The "strategic financial plan" is the long-term road map for implementing the district’s instructional priorities. A "plan of action" describes how the strategic financial plan will be translated into coherent actionable steps.
Best Practices in School Budgeting
A. Develop a strategic financial plan. A strategic financial plan provides a three to five year perspective on how the district will pursue its instructional priorities and how success will be determined.
B. Develop a plan of action. Roles and responsibilities for implementing the strategic financial plan should be made clear for greater accountability.
C. Allocate resources to individual school sites. Resources have the most direct impact at school sites and should be allocated transparently and consistent with the district’s overall strategy.
D. Develop a budget presentation. A budget document needs to be well organized and also clearly lay out the challenges the district is facing and how the district’s strategies and financial plan will address these challenges.
GFOA Best Practices
- Long-Term Financial Planning. GFOA recommends that all governments regularly engage in long-term financial planning.
- Financial Forecasting in the Budget Preparation Process. GFOA recommends that governments at all levels forecast major revenues and expenditures. The forecast should extend several years into the future. The forecast, along with its underlying assumptions and methodology, should be clearly stated and made available to stakeholders in the budget process. It also should be concisely presented in the final budget document. The forecast should be regularly monitored and periodically updated.

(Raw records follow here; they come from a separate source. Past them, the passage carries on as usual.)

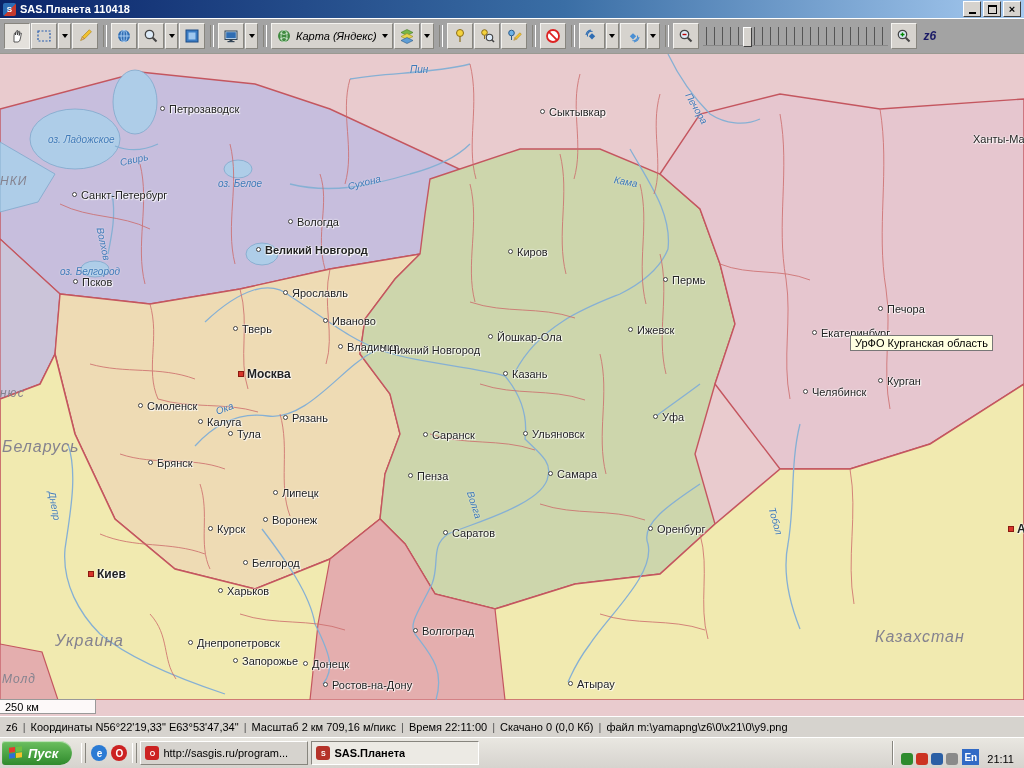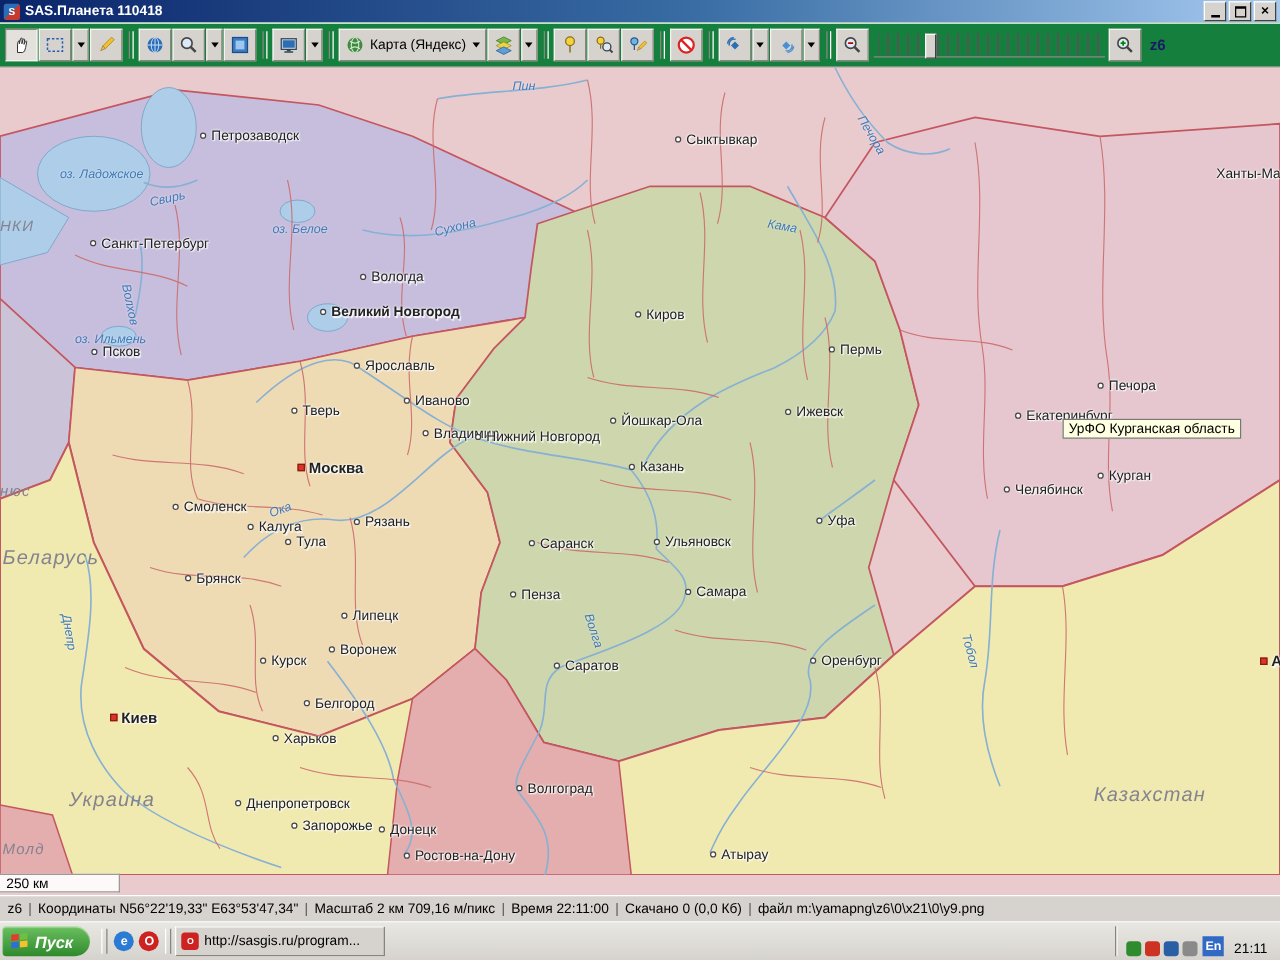--- a/index.html
+++ b/index.html
@@ -19,22 +19,22 @@
   .glyph-min{width:7px;height:2px;background:#000;margin-top:7px;}
   .glyph-max{width:7px;height:6px;border:1px solid #000;border-top-width:2px;}
   .glyph-close{font-size:11px;}
 
   
   .menubar{height:20px;background:#d6d3ce;display:flex;align-items:center;font-size:11px;color:#000;
     border-bottom:1px solid #fff;flex:none;padding-left:2px;}
   .menu-item{padding:2px 7px;white-space:nowrap;}
 
   
-  .toolbar{height:34px;background:#15803d;display:flex;align-items:center;padding:0 4px;flex:none;
-    border-top:1px solid #fff;border-bottom:1px solid #9a9a92;}
+  .toolbar{height:34px;background:#a3a3a3;display:flex;align-items:center;padding:0 4px;flex:none;
+    border-top:1px solid #fff;border-bottom:1px solid #9a9a92;font-style:italic;}
   .tbtn{width:24px;height:24px;flex:none;display:flex;align-items:center;justify-content:center;
     background:#d6d3ce;border:1px solid;border-color:#f4f3f0 #87857e #87857e #f4f3f0;margin-right:1px;}
   .tbtn.pressed{border-color:#87857e #f4f3f0 #f4f3f0 #87857e;background:#e4e1dc;}
   .drop{width:11px;height:24px;flex:none;display:flex;align-items:center;justify-content:center;
     border:1px solid;border-color:#f4f3f0 #87857e #87857e #f4f3f0;margin-right:1px;background:#d6d3ce;}
   .drop i{border-left:3px solid transparent;border-right:3px solid transparent;border-top:4px solid #000;}
   .tsep{width:2px;height:22px;border-left:1px solid #87857e;border-right:1px solid #fff;margin:0 4px;flex:none;}
   .combo{height:24px;display:flex;align-items:center;padding:0 4px;font-size:11px;background:#d6d3ce;
     border:1px solid;border-color:#f4f3f0 #87857e #87857e #f4f3f0;margin-right:1px;white-space:nowrap;}
   .combo .lbl{margin:0 5px 0 4px;}
@@ -400,21 +400,21 @@
         <span class="city dot" style="left: 323px; top: 631px;">Ростов-на-Дону</span>
         <span class="city dot" style="left: 568px; top: 630px;">Атырау</span>
         <span class="city square" style="left: 1008px; top: 475px;">А</span>
         <span class="wlabel" style="left: 410px; top: 10px;">Пин</span>
         <span class="wlabel" style="left: 688px; top: 34px; transform: rotate(60deg);">Печора</span>
         <span class="wlabel" style="left: 120px; top: 103px; transform: rotate(-12deg);">Свирь</span>
         <span class="wlabel" style="left: 48px; top: 80px;">оз. Ладожское</span>
         <span class="wlabel" style="left: 218px; top: 124px;">оз. Белое</span>
         <span class="wlabel" style="left: 348px; top: 127px; transform: rotate(-14deg);">Сухона</span>
         <span class="wlabel" style="left: 614px; top: 120px; transform: rotate(10deg);">Кама</span>
-        <span class="wlabel" style="left: 60px; top: 212px;">оз. Ильмень</span>
+        <span class="wlabel" style="left: 60px; top: 212px;">оз. Белгород</span>
         <span class="wlabel" style="left: 100px; top: 168px; transform: rotate(78deg);">Волхов</span>
         <span class="wlabel" style="left: 216px; top: 352px; transform: rotate(-20deg);">Ока</span>
         <span class="wlabel" style="left: 52px; top: 432px; transform: rotate(80deg);">Днепр</span>
         <span class="wlabel" style="left: 470px; top: 432px; transform: rotate(72deg);">Волга</span>
         <span class="wlabel" style="left: 772px; top: 448px; transform: rotate(75deg);">Тобол</span>
         <span class="area country" style="left: 55px; top: 578px;">Украина</span>
         <span class="area country" style="left: 862px; top: 574px; margin-left: 13px;">Казахстан</span>
         <span class="area country" style="left: 2px; top: 384px;">Беларусь</span>
         <span class="area edge" style="left: 0px; top: 120px;">НКИ</span>
         <span class="area edge" style="left: 0px; top: 332px;">нюс</span>
@@ -456,20 +456,24 @@
     <span style="display:flex;align-items:center;">
         <span class="qlicon" style="background: rgb(43, 123, 212);">e</span>
         <span class="qlicon" style="background: rgb(204, 34, 34);">O</span>
       </span>
     <span class="tb-handle"></span>
     <div class="tasks">
         <div class="task">
           <span class="ticon" style="background: rgb(204, 34, 34);">O</span>
           <span class="tlabel">http://sasgis.ru/program...</span>
         </div>
+        <div class="task active">
+          <span class="ticon" style="background: rgb(181, 51, 42);">S</span>
+          <span class="tlabel">SAS.Планета</span>
+        </div>
       </div>
     <div class="tray">
       <span style="display:flex;gap:3px;align-items:center;">
           <span class="trayicon" style="background: rgb(46, 139, 46);"></span>
           <span class="trayicon" style="background: rgb(204, 51, 34);"></span>
           <span class="trayicon" style="background: rgb(43, 95, 165);"></span>
           <span class="trayicon" style="background: rgb(138, 138, 138);"></span>
         </span>
       <span class="lang-badge">En</span>
       <span class="clock">21:11</span>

- Basis of Accounting versus the Budgetary Basis. GFOA recommends that the budget document clearly define the basis of accounting used for budgetary purposes. If the budgetary basis of accounting and the GAAP basis of accounting are the same, this fact should be clearly stated. If the budgetary basis of accounting and the GAAP basis of accounting are different, major differences and similarities between the two bases of accounting should be noted. Disparities may include basis differences, timing differences, fund structure differences, and entity differences. The description of the differences between the GAAP basis of accounting and the budgetary basis of accounting should be written in a manner that is clearly understandable to those without expertise in either accounting or budgeting. The use of technical accounting terms should be avoided whenever possible. In cases where the use of technical accounting terms cannot be avoided, those terms should be clearly defined and fully explained.
- The Impact of Capital Projects on the Operating Budget. GFOA recommends that governments discuss and quantify the operating impact of capital projects in the budget document. The impacts should be identified on an individual project basis, but may be summarized.
- Sustainable Funding Practices for Defined Benefit Pensions and Other Postemployment Benefits (OPEB). GFOA recommends that state, provincial, and local government officials ensure that the costs of DB pensions and OPEB are properly measured and reported. Sustainability requires governments that sponsor or participate in DB pension plans, or that offer OPEB, to contribute the full amount of their actuarially determined contribution (ADC) each year. Failing to fund the ADC during recessionary periods impairs investment returns by providing inadequate funds to invest when stock prices are low. As a result, long-term investment performance will suffer and ultimately require higher contributions.
- Making the Budget Document Easier to Understand. GFOA recommends that governments incorporate the features to facilitate broader consumption and greater comprehension of the budget document.